Collaborative study on detection of circulating antigens in schistosomiasis japonica.

A workshop for collaborative study on circulating Schistosoma japonicum antigen detection was held at the Hunan Institute of Parasitic Diseases, Yueyang, Hunan Province in May, 1993. Eight laboratories from schistosomiasis-endemic provinces (municipalities) were joined in this study. Scientists from these laboratories performed serological assays in blind using their own brought test systems that developed during recent years. The serum samples tested covered 100 non-endemic controls, 190 from patients with active schistosomiasis, 110 from cured cases of schistosome-infection, and 170 from individuals harbouring other parasitic infections or hepatitis.
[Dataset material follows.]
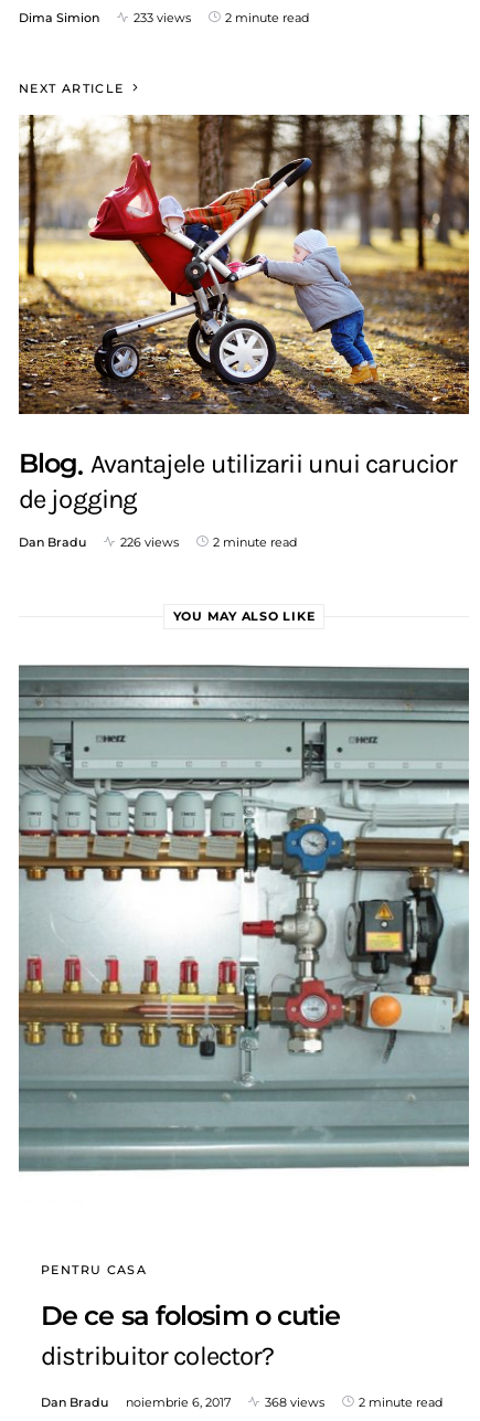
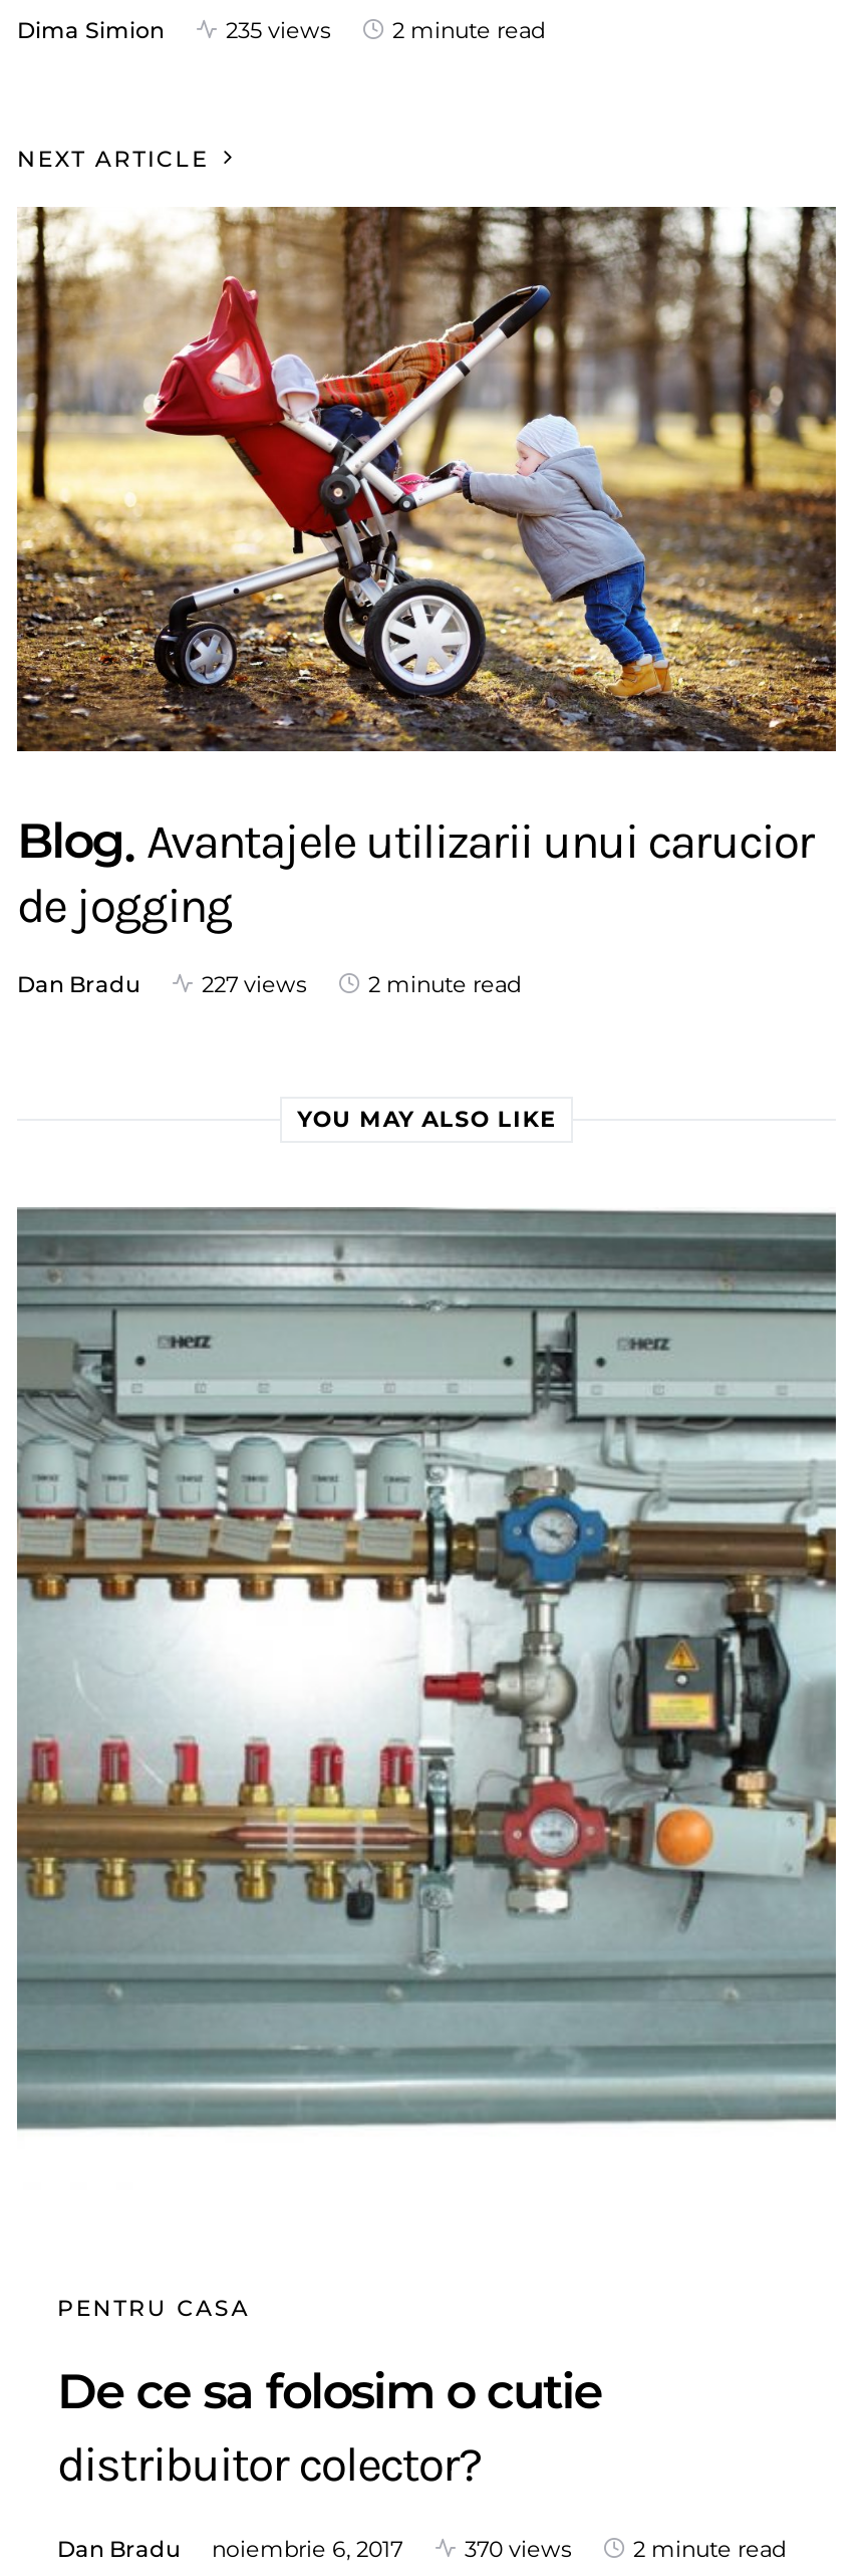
[134,10,191,25] 233 views -> [226,16,330,44] 235 views
[120,534,179,550] 226 views -> [202,970,306,998] 227 views
[265,1394,324,1410] 368 views -> [465,2534,571,2563] 370 views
Results of the study revealed an assay specificity, in terms of false positive rate, of 2% in Series B versus 14-46% in the other 7 series. With regard to assay sensitivity, all test series showed 95-100% for acute cases. While for chronic cases, test series A and F demonstrated sensitivities at 73.3% and 72.7% respectively. Other series were all below 70%. Negative reversion rates for sera from cured cases within 1 year post-treatment were below 33.3%, those within 2 years were 60% for Series E, while below 50% for all others except the Series H which was excluded due to an extremely low sensitivity obtained. The low values of these test series for chemotherapy assessment may be attributed to the poor specificity of the detecting systems used and/or the sample donors being not totally cured. It is strongly indicated that all the 8 test systems involved in the present study should further be improved in sensitivity, specificity as well as in capacity for pre-and post-treatment evaluations.